[Opening DATA SHOWN section]

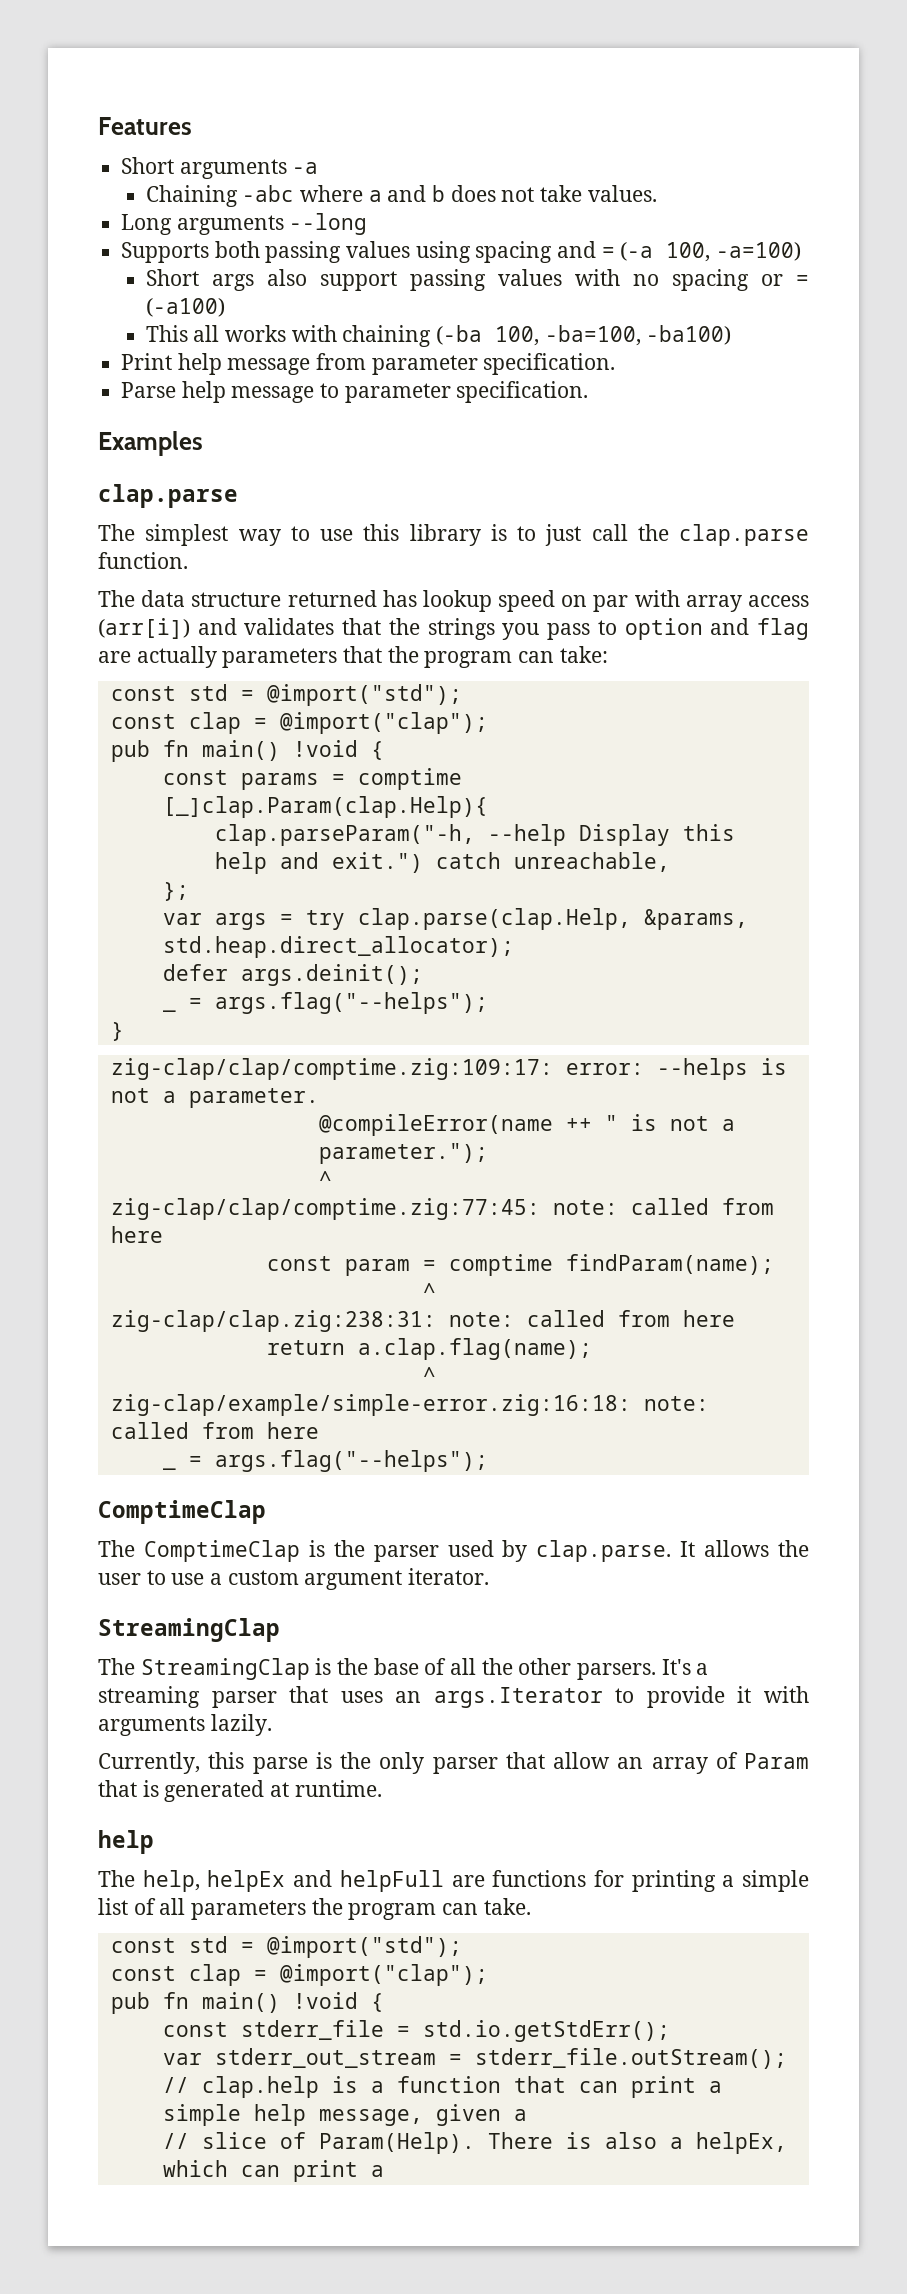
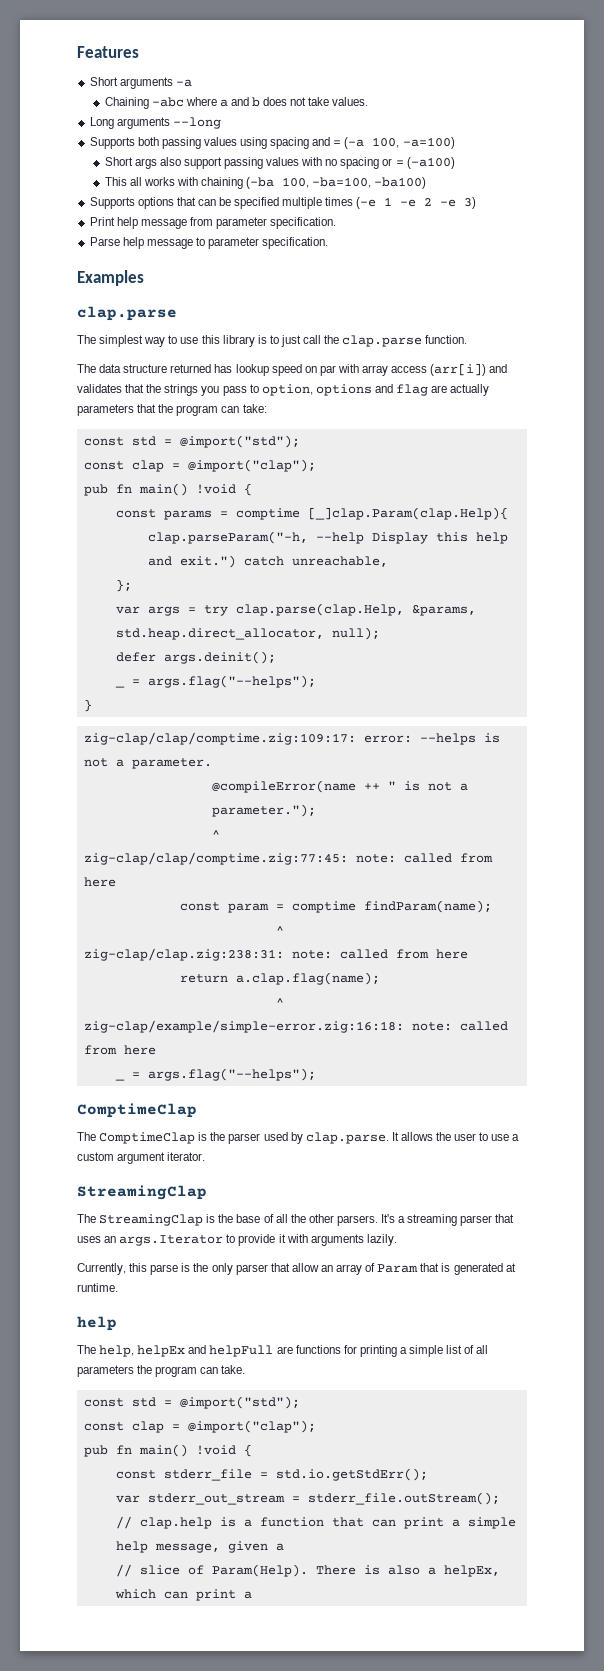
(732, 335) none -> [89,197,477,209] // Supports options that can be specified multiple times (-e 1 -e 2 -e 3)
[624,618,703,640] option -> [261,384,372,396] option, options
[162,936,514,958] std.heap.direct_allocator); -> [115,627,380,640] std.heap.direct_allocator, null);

[Closing DATA SHOWN section]
[Opening DATA SHOWN section]

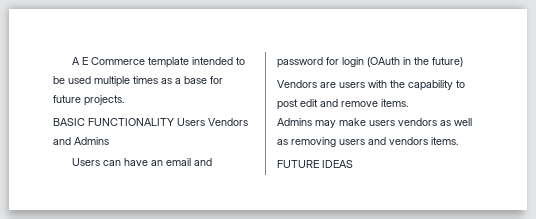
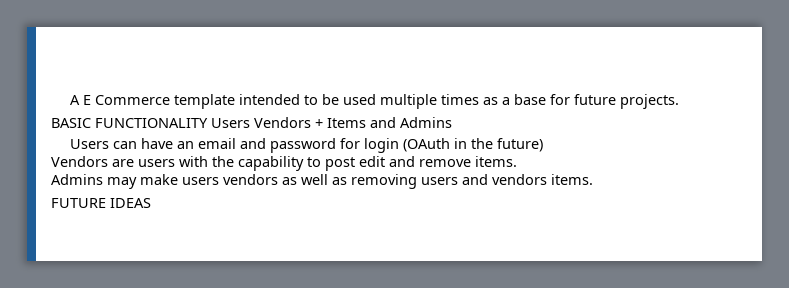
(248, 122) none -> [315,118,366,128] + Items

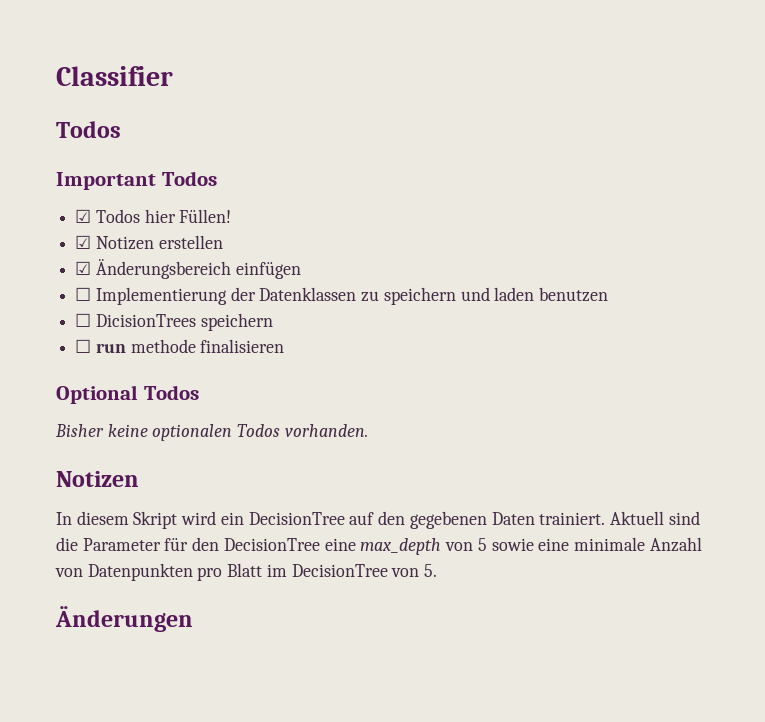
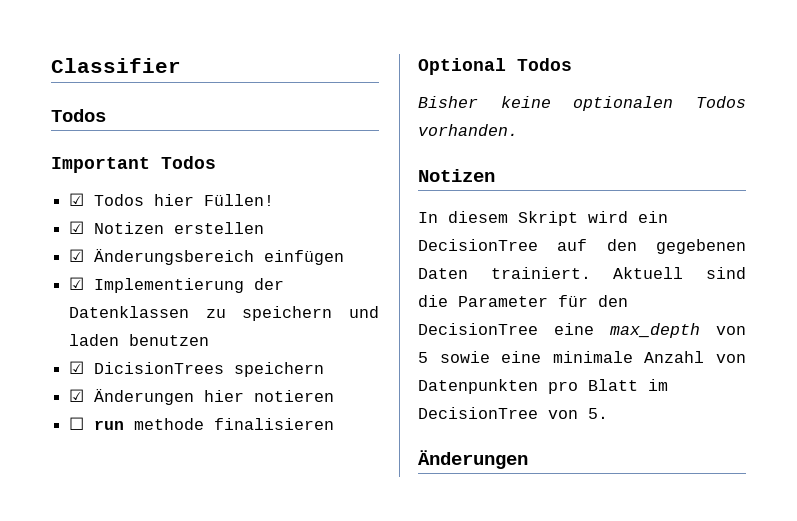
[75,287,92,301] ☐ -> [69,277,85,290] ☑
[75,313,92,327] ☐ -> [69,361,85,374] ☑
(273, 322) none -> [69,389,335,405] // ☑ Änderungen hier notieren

[Closing DATA SHOWN section]

ACTIVITY >>
Please return the lines above that run from the line containing "(732, 335) none" to the line containing "[162,936,514,958] std.heap.direct_allocator); ->", inclusive, exactly and with no other lines.

THE ANSWER >>
(732, 335) none -> [89,197,477,209] // Supports options that can be specified multiple times (-e 1 -e 2 -e 3)
[624,618,703,640] option -> [261,384,372,396] option, options
[162,936,514,958] std.heap.direct_allocator); -> [115,627,380,640] std.heap.direct_allocator, null);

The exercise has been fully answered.